__Task to complete__: Pick out and copy every line below that has the word "white".

(Saved data entries)

-.-.-

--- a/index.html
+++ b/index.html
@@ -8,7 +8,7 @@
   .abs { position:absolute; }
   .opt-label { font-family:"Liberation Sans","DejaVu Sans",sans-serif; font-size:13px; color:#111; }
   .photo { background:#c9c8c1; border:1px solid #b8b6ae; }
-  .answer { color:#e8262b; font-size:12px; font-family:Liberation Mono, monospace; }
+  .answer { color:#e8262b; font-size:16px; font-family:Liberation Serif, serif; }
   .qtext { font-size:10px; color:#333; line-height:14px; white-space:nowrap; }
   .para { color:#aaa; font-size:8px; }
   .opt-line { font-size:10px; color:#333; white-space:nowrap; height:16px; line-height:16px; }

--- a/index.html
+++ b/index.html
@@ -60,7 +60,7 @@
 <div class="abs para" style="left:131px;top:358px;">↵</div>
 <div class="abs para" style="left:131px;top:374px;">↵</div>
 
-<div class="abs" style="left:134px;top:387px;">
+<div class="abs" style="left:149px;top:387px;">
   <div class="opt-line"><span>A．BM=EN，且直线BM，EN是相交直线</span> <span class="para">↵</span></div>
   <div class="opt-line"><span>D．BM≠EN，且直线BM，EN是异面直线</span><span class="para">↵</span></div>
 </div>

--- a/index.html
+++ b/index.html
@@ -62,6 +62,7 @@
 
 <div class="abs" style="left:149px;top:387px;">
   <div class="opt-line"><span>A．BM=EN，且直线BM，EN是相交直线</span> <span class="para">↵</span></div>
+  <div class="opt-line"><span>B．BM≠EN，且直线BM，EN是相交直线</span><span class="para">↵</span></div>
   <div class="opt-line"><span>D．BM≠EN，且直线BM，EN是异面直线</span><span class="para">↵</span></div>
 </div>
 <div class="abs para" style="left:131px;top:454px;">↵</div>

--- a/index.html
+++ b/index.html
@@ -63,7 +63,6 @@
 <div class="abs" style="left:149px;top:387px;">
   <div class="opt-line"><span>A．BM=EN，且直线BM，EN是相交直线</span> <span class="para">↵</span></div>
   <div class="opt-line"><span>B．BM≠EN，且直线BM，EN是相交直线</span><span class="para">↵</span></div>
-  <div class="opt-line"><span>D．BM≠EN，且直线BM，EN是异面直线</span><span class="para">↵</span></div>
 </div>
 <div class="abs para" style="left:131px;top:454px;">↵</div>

-.-.-

__Result for this task__:
   .qtext { font-size:10px; color:#333; line-height:14px; white-space:nowrap; }
   .opt-line { font-size:10px; color:#333; white-space:nowrap; height:16px; line-height:16px; }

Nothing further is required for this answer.